All checks, drafts, or other orders for the payment of money, notes or other evidences of indebtedness issued in the name of the Club, shall be signed by such officer or officers, agent or agents of the Club and in such a manner as shall from time to time be determined by resolution of the Board of Directors. In the absence of such determination by the Board of Directors, such instruments shall be signed by the Treasurer and countersigned by the President or Vice-president of the Club.

Section 3. Deposits:

All funds of the Club shall be deposited within 15 banking days to the credit of the Club in such banks, trust companies, or other depositaries, as the Board of Directors may select.

Section 4. Gifts:

The Board of Directors may accept on behalf of the Club any contribution, gift, bequest or device for the general purposes or any special purpose of the Club.

Section 5. Audit:

There shall be an annual audit of the Treasurer's records, to be done within 60 days of the close of the fiscal year.

Article VIII

Membership Cards

Section 1. Membership Cards:

The name and address of each member and the date of issuance of the membership cards shall be entered on the records of the Club.

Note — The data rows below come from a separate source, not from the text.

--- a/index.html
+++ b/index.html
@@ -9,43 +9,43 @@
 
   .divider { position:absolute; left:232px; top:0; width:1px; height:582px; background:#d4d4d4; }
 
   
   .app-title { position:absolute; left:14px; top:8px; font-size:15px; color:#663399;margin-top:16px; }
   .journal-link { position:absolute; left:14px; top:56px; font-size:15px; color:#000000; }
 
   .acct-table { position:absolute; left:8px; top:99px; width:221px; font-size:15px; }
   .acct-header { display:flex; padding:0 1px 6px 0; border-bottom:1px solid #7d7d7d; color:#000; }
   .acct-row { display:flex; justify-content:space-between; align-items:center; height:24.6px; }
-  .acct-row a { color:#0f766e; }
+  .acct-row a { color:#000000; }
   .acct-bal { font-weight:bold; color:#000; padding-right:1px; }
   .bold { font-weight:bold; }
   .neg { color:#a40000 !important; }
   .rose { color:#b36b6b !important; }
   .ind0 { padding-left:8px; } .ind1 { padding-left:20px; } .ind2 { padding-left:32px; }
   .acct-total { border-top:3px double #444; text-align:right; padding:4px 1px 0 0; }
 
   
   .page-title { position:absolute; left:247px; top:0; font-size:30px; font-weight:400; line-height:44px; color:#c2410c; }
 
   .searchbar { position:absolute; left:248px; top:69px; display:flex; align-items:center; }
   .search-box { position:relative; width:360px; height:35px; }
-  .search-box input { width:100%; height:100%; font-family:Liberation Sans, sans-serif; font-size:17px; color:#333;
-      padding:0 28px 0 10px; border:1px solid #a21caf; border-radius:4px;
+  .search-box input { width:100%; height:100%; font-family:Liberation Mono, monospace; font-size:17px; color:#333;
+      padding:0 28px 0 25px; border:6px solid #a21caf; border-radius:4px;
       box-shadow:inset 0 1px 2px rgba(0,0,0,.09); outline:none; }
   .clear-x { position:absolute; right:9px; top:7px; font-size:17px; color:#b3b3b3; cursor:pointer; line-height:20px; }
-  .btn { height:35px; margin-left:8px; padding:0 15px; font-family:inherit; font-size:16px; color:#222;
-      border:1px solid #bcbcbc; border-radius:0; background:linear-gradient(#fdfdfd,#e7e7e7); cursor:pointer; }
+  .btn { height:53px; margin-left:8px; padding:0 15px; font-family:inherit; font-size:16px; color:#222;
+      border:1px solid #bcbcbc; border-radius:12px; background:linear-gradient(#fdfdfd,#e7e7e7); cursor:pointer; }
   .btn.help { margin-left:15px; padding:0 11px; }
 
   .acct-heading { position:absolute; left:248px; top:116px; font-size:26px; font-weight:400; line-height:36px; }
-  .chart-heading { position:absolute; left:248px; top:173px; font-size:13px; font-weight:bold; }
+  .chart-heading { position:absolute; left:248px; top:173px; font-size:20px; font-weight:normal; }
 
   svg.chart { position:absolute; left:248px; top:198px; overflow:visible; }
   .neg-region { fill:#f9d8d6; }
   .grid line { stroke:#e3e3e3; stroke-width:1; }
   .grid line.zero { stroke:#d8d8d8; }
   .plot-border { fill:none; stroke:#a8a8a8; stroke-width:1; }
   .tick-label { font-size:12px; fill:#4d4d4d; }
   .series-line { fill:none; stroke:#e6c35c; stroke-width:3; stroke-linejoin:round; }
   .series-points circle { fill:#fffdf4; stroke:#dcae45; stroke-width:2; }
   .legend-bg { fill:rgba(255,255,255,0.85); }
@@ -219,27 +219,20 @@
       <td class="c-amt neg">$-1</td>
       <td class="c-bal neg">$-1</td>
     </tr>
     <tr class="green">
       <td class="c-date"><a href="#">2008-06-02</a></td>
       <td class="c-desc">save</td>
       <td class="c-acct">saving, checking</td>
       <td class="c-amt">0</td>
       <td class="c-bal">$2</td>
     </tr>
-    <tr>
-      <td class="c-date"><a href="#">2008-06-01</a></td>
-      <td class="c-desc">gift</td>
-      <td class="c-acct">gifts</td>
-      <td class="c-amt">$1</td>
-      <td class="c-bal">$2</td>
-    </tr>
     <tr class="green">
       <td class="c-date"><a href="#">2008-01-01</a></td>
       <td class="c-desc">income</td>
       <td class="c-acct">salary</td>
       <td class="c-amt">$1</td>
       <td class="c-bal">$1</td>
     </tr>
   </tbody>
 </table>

Section 2. Issuance of Membership Cards:

When a member has been accepted for Membership and has paid any initiation fee and dues that may be required, a Membership Card shall be issued in his name and delivered to him by the membership director. A new membership card shall be issued each year upon payment of dues or if any current membership card shall become lost, mutilated, destroyed.

 

 

Article IX

Fiscal Year

The fiscal year of the Club shall begin on the first day of January and end on the last day of December in each year.

Article X

Amendments to By-Laws

A proposed amendment to the By-Laws must be approved by the Board of Directors for submission to the membership. The proposed amendment shall then be submitted within a reasonable period of time (not to exceed 60 days) to the members who will vote on the amendment by mail vote or personal vote. If the proposed amendment receives a majority by the members voting, it will be incorporated in the By-laws of the Club.